A Câmara Municipal de Campo Grande aprovou a destinação de R$ 8,7 milhões para entidades assistenciais e de saúde. Os vereadores, por unanimidade, derrubaram o veto do Executivo ao Projeto de Lei n. 11.736/25, que cria o Plano de Aplicação de Recursos do Fundo de Investimentos Sociais. A votação ocorreu nesta quinta-feira (22), durante a sessão ordinária. Representantes de algumas instituições acompanharam a votação no plenário.
Os vereadores que votaram pela derrubada do veto destacaram a importância do trabalho das entidades do Terceiro Setor. Eles expressaram indignação com o veto e defenderam o aumento dos valores que precisam ser repassados às instituições. Esses recursos são essenciais para financiar o trabalho de entidades que atendem crianças e adolescentes, pessoas com deficiência, famílias em situação de vulnerabilidade, hospitais, unidades de saúde e centros de tratamento.
O vereador Epaminondas Neto, o Papy, presidente da Casa de Leis, afirmou que a Câmara tem um compromisso com o Terceiro Setor, que presta serviços essenciais à população que o Município não consegue atender.
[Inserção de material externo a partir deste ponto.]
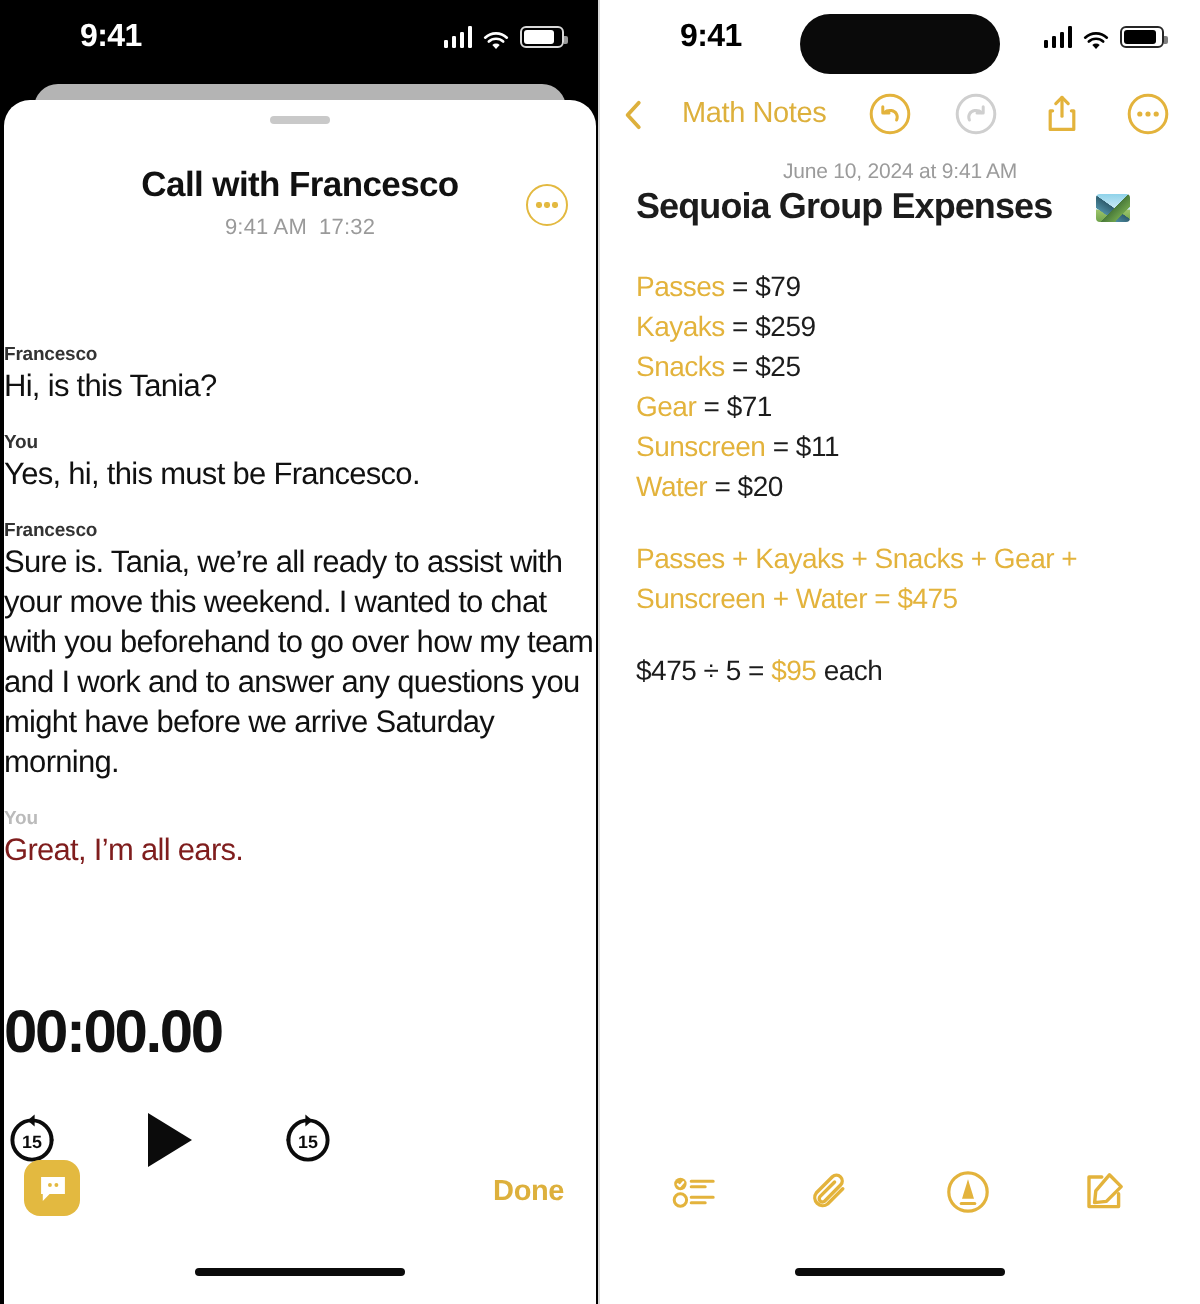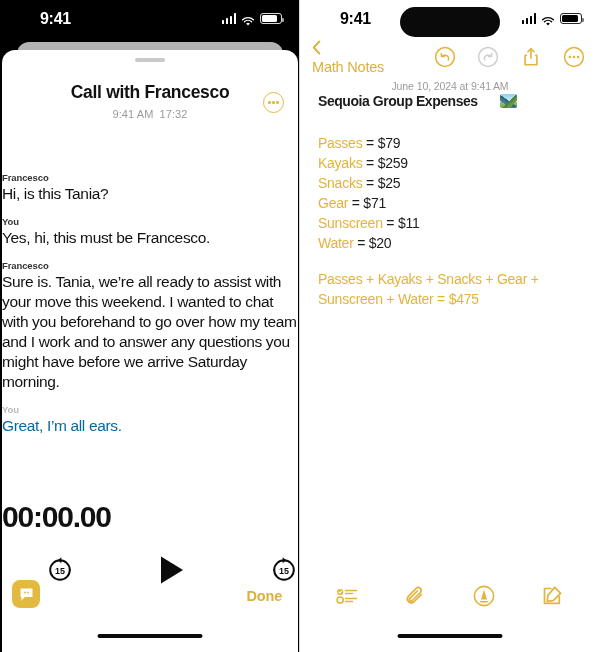--- a/index.html
+++ b/index.html
@@ -91,61 +91,61 @@
   .more-btn i { width: 2.4px; height: 2.4px; border-radius: 50%; background: #e3b940; display: block; }
 
   .transcript {
     position: absolute; left: 0; top: 122px; right: 0; height: 310px;
     padding: 0 0; overflow: hidden;
   }
   .t-speaker { font-size: 9.5px; font-weight: 700; color: #333; margin-bottom: 1px; letter-spacing: -0.1px; }
   .t-text { font-size: 15.5px; line-height: 1.29; color: #111; letter-spacing: -0.35px; }
   .t-block { margin-bottom: 12px; }
   .t-block.faded .t-speaker { color: #bbb; }
-  .t-block.faded .t-text { color: #0369a1; }
+  .t-block.faded .t-text { color: #7f1d1d; }
 
   .timer {
     position: absolute; left: 0; right: 0; top: 450px; 
     font-size: 30px; font-weight: 700; color: #111; letter-spacing: -1.2px;
   }
   .controls {
     position: absolute; left: 0; right: 0; top: 505px;
-    display: flex; align-items: center; justify-content: space-between; gap: 42px; padding-left: 44px;
+    display: flex; align-items: center; justify-content: flex-start; gap: 42px;
   }
   .skip { width: 28px; height: 28px; cursor: pointer; }
   .play-btn { width: 26px; height: 30px; cursor: pointer; }
 
   .transcript-toggle {
     position: absolute; left: 10px; bottom: 44px;
     width: 28px; height: 28px; border-radius: 8px; background: #e3b940;
     display: flex; align-items: center; justify-content: center; cursor: pointer;
   }
   .done-btn {
     position: absolute; right: 16px; bottom: 48px;
     font-size: 14.5px; font-weight: 600; color: #ddb03c; cursor: pointer; letter-spacing: -0.2px;
   }
 
   
   .notes-nav {
     position: absolute; left: 0; top: 40px; width: 300px; height: 34px;
     display: flex; align-items: center; padding: 0 12px; z-index: 20;
   }
-  .back-link { display: flex; align-items: flex-start; gap: 4px; cursor: pointer; flex-direction: column; }
+  .back-link { display: flex; align-items: center; gap: 20px; cursor: pointer; }
   .back-chev { width: 9px; height: 15px; }
   .back-label { font-size: 14.5px; color: #ddb03c; font-weight: 400; letter-spacing: -0.2px; }
   .nav-icons { margin-left: auto; display: flex; align-items: center; gap: 21px; padding-right: 3px; }
   .nav-ic { width: 22px; height: 22px; cursor: pointer; }
 
   .note-date {
     position: absolute; left: 0; right: 0; top: 80px; text-align: center;
     font-size: 10.5px; color: #9b9b9b; letter-spacing: -0.1px;
   }
   .note-title {
     position: absolute; left: 18px; top: 93px; right: 18px;
-    font-size: 14px; font-weight: 700; color: #1c1c1c; letter-spacing: -0.45px;
+    font-size: 18px; font-weight: 700; color: #1c1c1c; letter-spacing: -0.45px;
     display: flex; align-items: center; gap: 22px;
   }
   .emoji-img {
     width: 17px; height: 14px; border-radius: 2px; display: inline-block;
     background:
       linear-gradient(135deg, transparent 52%, #4a7a3a 53%, #6fa34c 75%, transparent 76%),
       linear-gradient(215deg, transparent 48%, #2f5e6f 49%, #4d8ba0 72%, transparent 73%),
       linear-gradient(#8fd3ea, #cfeaf5 55%, #9dc46a 56%, #6fa34c);
   }
 
@@ -351,20 +351,21 @@
         <div class="math-line"><span class="tok-y">Passes</span><span class="tok-d"> = </span><span class="tok-d">$79</span></div>
         <div class="math-line"><span class="tok-y">Kayaks</span><span class="tok-d"> = </span><span class="tok-d">$259</span></div>
         <div class="math-line"><span class="tok-y">Snacks</span><span class="tok-d"> = </span><span class="tok-d">$25</span></div>
         <div class="math-line"><span class="tok-y">Gear</span><span class="tok-d"> = </span><span class="tok-d">$71</span></div>
         <div class="math-line"><span class="tok-y">Sunscreen</span><span class="tok-d"> = </span><span class="tok-d">$11</span></div>
         <div class="math-line"><span class="tok-y">Water</span><span class="tok-d"> = </span><span class="tok-d">$20</span></div>
         <div class="math-line spacer"></div>
         <div class="math-line"><span class="tok-y">Passes</span><span class="tok-y"> + </span><span class="tok-y">Kayaks</span><span class="tok-y"> + </span><span class="tok-y">Snacks</span><span class="tok-y"> + </span><span class="tok-y">Gear</span><span class="tok-y"> +</span></div>
         <div class="math-line"><span class="tok-y">Sunscreen</span><span class="tok-y"> + </span><span class="tok-y">Water</span><span class="tok-y"> = </span><span class="tok-y">$475</span></div>
         <div class="math-line spacer"></div>
+        <div class="math-line"><span class="tok-d">$475 ÷ 5 = </span><span class="tok-y">$95</span><span class="tok-d"> each</span></div>
       </div>
 
     <div class="notes-toolbar">
       <span class="tb-ic">
         <svg viewBox="0 0 24 24" width="24" height="24">
           <circle cx="4.2" cy="8" r="3.1" fill="#e3b33c"></circle>
           <path d="M2.9 8.1 3.9 9.1 5.6 7.1" stroke="#fff" stroke-width="1.1" fill="none" stroke-linecap="round" stroke-linejoin="round"></path>
           <circle cx="4.2" cy="16" r="3.1" stroke="#e3b33c" stroke-width="1.5" fill="none"></circle>
           <path d="M9.6 6.6h11M9.6 9.4h7" stroke="#e3b33c" stroke-width="1.5" stroke-linecap="round"></path>
           <path d="M9.6 14.6h11M9.6 17.4h7" stroke="#e3b33c" stroke-width="1.5" stroke-linecap="round"></path>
Ele ressaltou que a derrubada do veto não é um enfrentamento ao Executivo, mas uma defesa da posição da Câmara para que haja uma solução para o pagamento. O vereador Papy enfatizou que as emendas parlamentares são uma prerrogativa da Câmara e que votar contra elas enfraquece o Poder Legislativo.
A Câmara aprovou um projeto de lei que permite que cada vereador destine R$ 300 mil para instituições. Desse valor, R$ 150 mil serão destinados a entidades da área de assistência social e os outros R$ 150 mil para a área da saúde. Esses recursos estão previstos na Lei Orçamentária Anual (LOA). Cada vereador terá que apresentar um plano específico com a lista de instituições que receberão os recursos. Com a derrubada do veto, o presidente Papy vai sancionar a proposta com as emendas, tornando-a lei.
Representantes de diversas entidades estiveram presentes na Câmara para acompanhar a votação e destacaram a importância desses recursos. Mirela Balatore, presidente da Associação de Mulheres com Deficiência de Mato Grosso do Sul, ressaltou que as entidades de assistência social desempenham um papel fundamental que muitas vezes o governo não consegue cobrir. Ela enfatizou a necessidade de apoio financeiro, afirmando que sem essa verba, sua entidade teria que fechar as portas em novembro. Mirela criticou o veto da prefeitura às emendas, lembrando que a Câmara é a Casa do Povo e que os vereadores foram eleitos para defender os interesses da sociedade, especialmente das entidades que prestam serviços essenciais, como a assistência social.
Meire Pasquini, presidente da Associação Sul-Mato-Grossense de Amparo à Criança e ao Adolescente, expressou gratidão aos vereadores pela derrubada do veto. Ela destacou a importância das emendas destinadas à instituição, afirmando que agora podem continuar seu trabalho sem interrupções. Pasquini enfatizou que, muitas vezes, as organizações que atuam diretamente com crianças e adolescentes não recebem apoio suficiente da Prefeitura, tornando as emendas cruciais para garantir a continuidade de seus serviços. A entidade atende 70 crianças.
Mário de Freitas, coordenador do Fórum das Entidades de Assistência Social, também se mostrou aliviado com o resultado da votação na Câmara Municipal. Ele ressaltou que a derrubada do veto garante a continuidade do atendimento à população de Campo Grande. Freitas expressou alívio, pois a Prefeitura deve retomar os processos e realizar os repasses para as organizações. Ele enfatizou a importância de continuar atendendo a população, especialmente aqueles que mais dependem de seus serviços, lembrando que muitas instituições não recebem verbas públicas.
A prefeitura havia vetado as emendas dos vereadores, alegando que o objetivo era equilibrar as contas e priorizar obras e serviços em andamento. Eles também mencionaram uma mudança na lei estadual que afeta o repasse de recursos.
Para entender melhor a situação, os vereadores solicitaram informações técnicas ao Governo do Estado. Eles receberam uma planilha detalhando os repasses, incluindo o valor do ICMS (Imposto sobre Circulação de Mercadorias e Serviços). Isso confirmou que os fundos para as emendas estavam sendo depositados no cofre da prefeitura.
A prefeita Adriane Lopes tentou retirar o veto da pauta, conforme anunciado pelo vereador Beto Avelar, líder da prefeita na Câmara. No entanto, como a discussão do projeto já havia começado, o Regimento Interno não permitiu a retirada.